When he analyzed how many sensory tests (or "sniff tests") versus chemical tests have been performed, he found that the number of samples actually sent to a lab to be chemically analyzed is far lower.
"If you count up every single animal that was collected to be tested either by the sniff or the chemical, it's probably in the tens of thousands," Fitzgerald said. "But then if you actually look at how many tests they've done, whether it's sniff or chemical, it's much lower than that."
Catastrophic spill and sluggish response demand greater transparency
Every researcher interviewed by Raw Story -- from marine biologists and toxicologists to public health experts and oceanographers -- agreed that the massive size of the spill, the unprecedented use of dispersants and early ineptitude in responding to the disaster puts the onus on federal and state officials to maximize the transparency of their seafood safety testing.
"Part of food security is the sort of peace of mind that people have about eating it," said Ian MacDonald, an oceanography professor at Florida State University and an expert in measuring oil spills. "People are deeply anxious about the security of all aspects of the Gulf following this spill -- whether it's seafood safety or the dispersants or food chain effects and all that. That's the legacy of this."
Testifying before the National Oil Spill Commission last week, MacDonald said that, contrary to Obama administration claims that the majority of oil is "gone," he estimates that over fifty percent of the oil remains in the Gulf in "a highly durable material that resists further dissipation," with much of it "now buried in marine and coastal sediments."
"Everybody's credibility has been damaged by all this," MacDonald continued in his interview with Raw Story. "Many changes of course that NOAA took. The great concern about EPA and the licensing of dispersant use. The fact of the way it was handled has undermined public confidence."

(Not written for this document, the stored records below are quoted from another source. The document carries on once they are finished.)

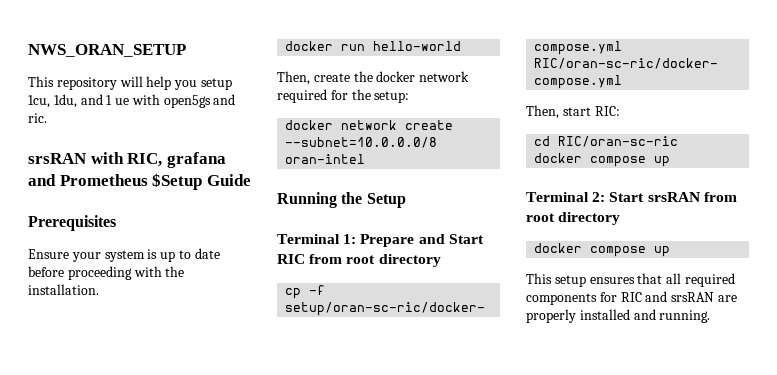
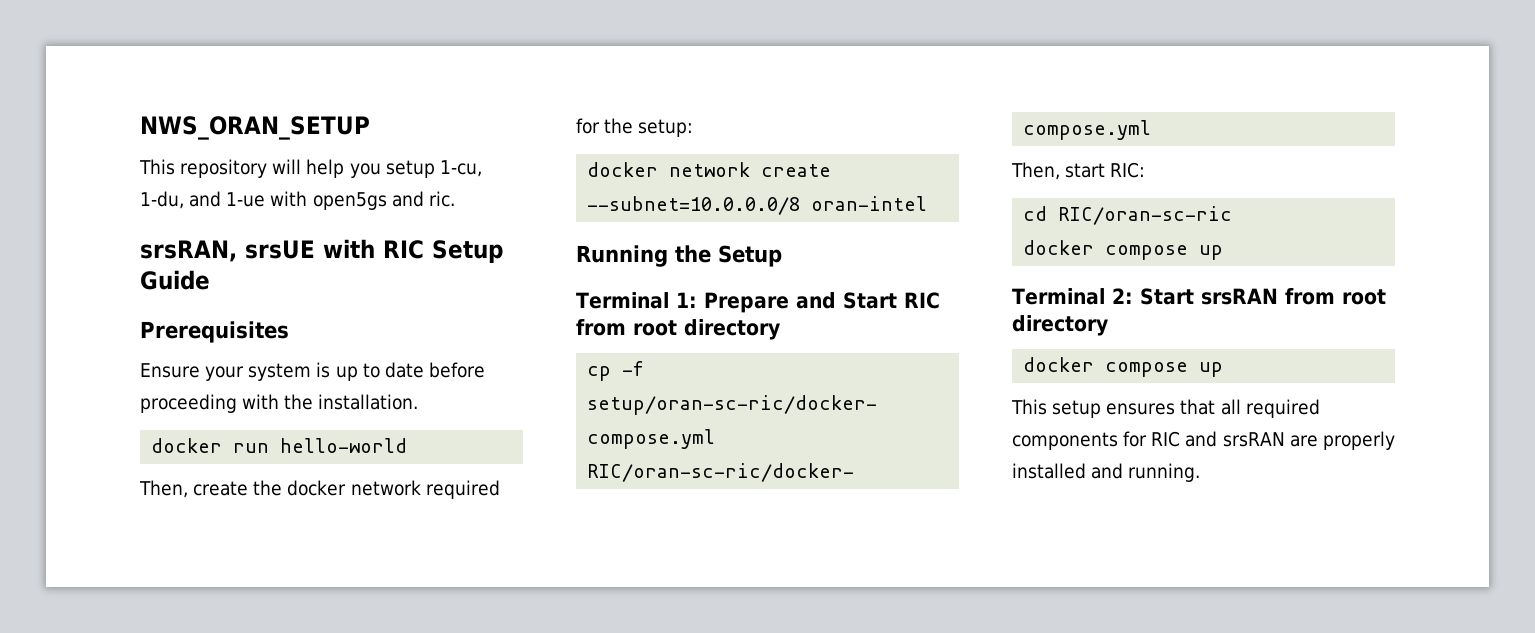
- This repository will help you setup 1cu, 1du, and 1 ue with open5gs and ric.
+ This repository will help you setup 1-cu, 1-du, and 1-ue with open5gs and ric.
- srsRAN with RIC, grafana and Prometheus $Setup Guide
+ srsRAN, srsUE with RIC Setup Guide

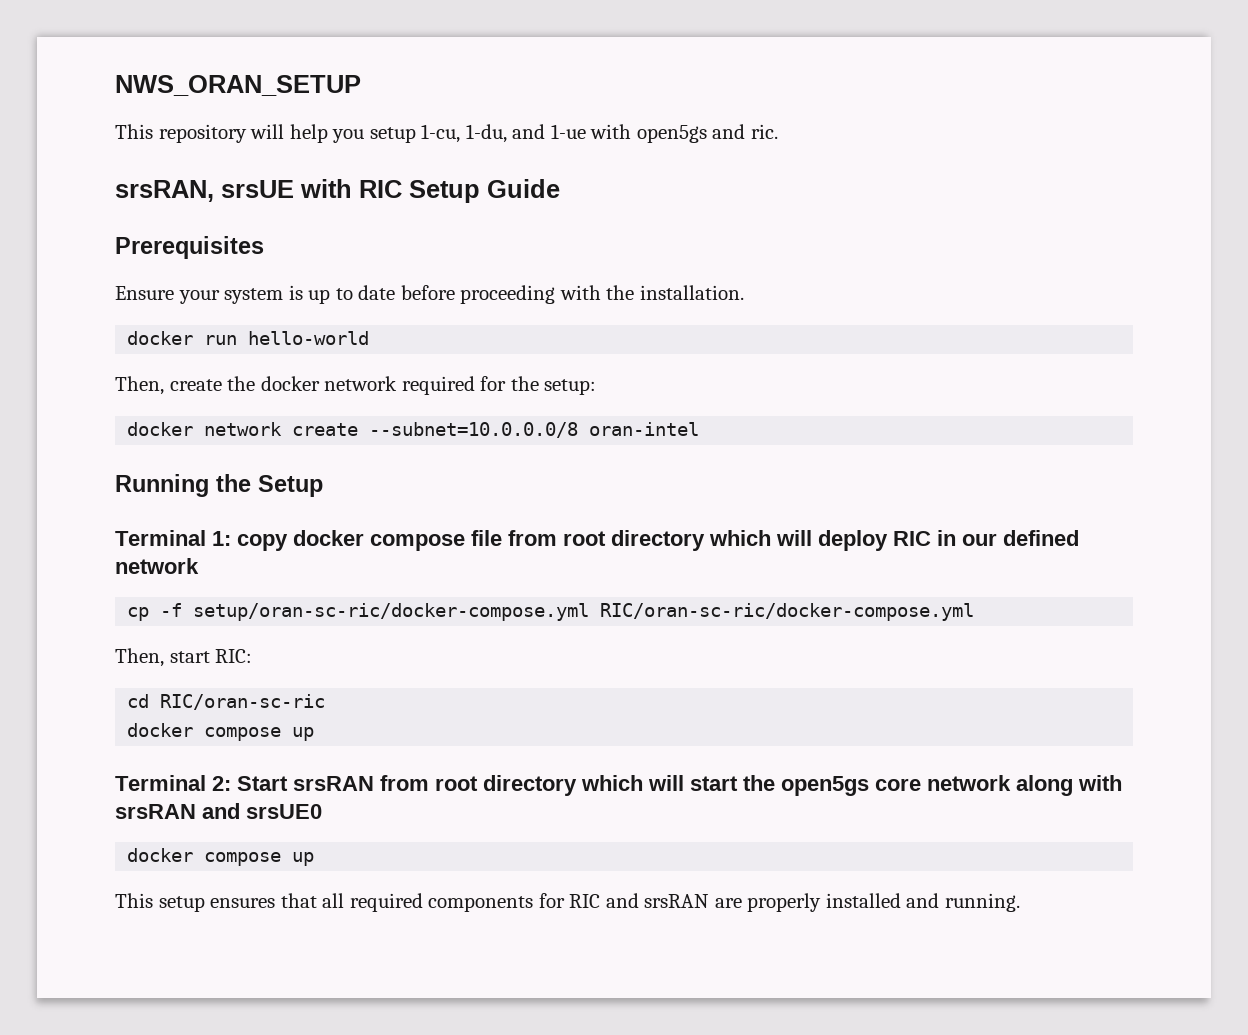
- Terminal 1: Prepare and Start RIC from root directory
+ Terminal 1: copy docker compose file from root directory which will deploy RIC in our defined network
- Terminal 2: Start srsRAN from root directory
+ Terminal 2: Start srsRAN from root directory which will start the open5gs core network along with srsRAN and srsUE0

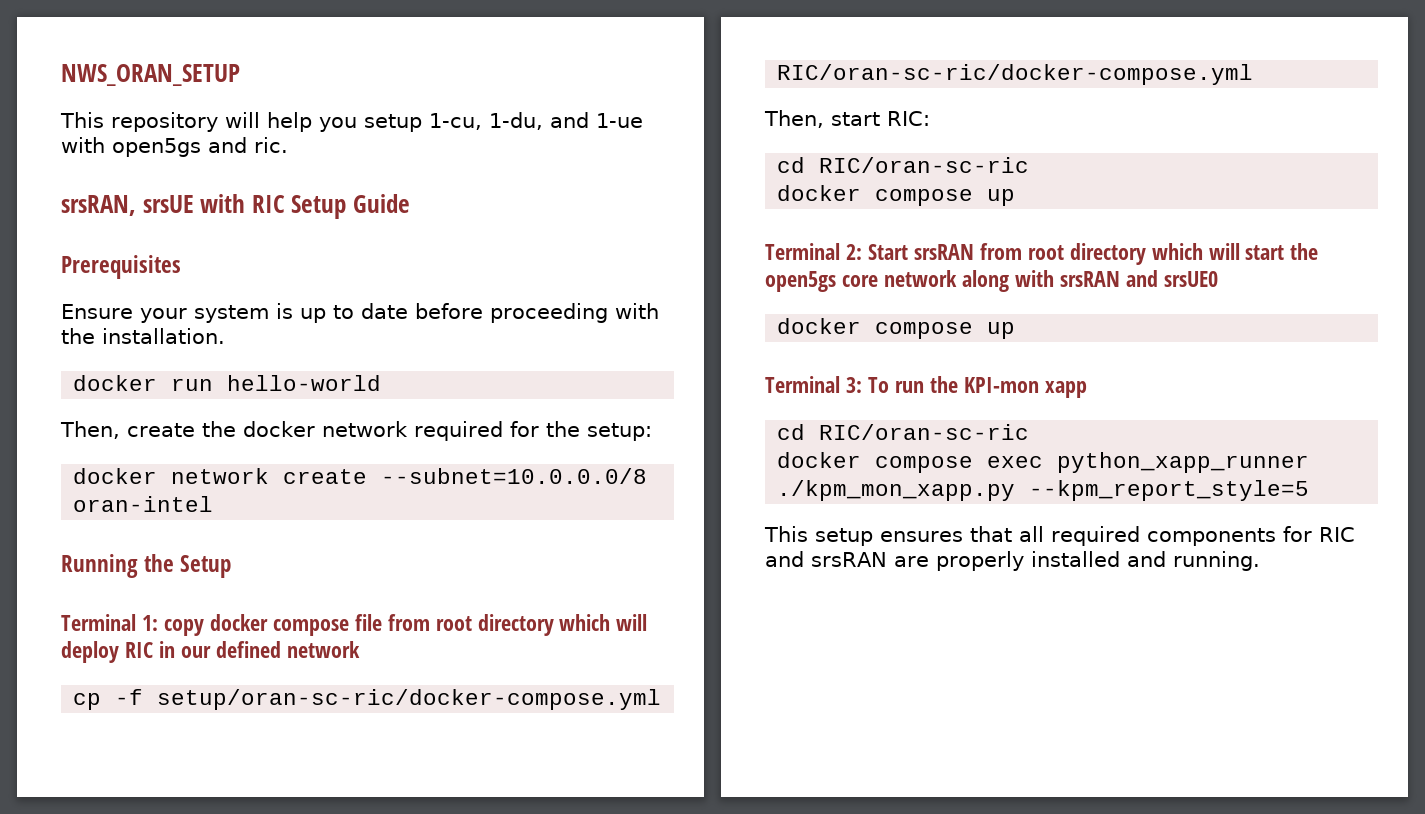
+ Terminal 3: To run the KPI-mon xapp
+ cd RIC/oran-sc-ric
+ docker compose exec python_xapp_runner ./kpm_mon_xapp.py --kpm_report_style=5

"So I think it overwhelms the sort of standard approach towards reassuring the public in terms of food safety," he added.
Pincetich, the marine biologist and toxicologist from the Sea Turtle Restoration Project, cautioned, "They really need to throw out their old rulebook. This is a massive, toxic situation with millions of peoples' health at risk."
"And if they're not using the best technology in the most transparent, comprehensive ways," he continued, "then they're really falling short of being public servants and protecting our health and well being with their decisions."
"They have a long, long way to go to restore public trust," MacDonald said.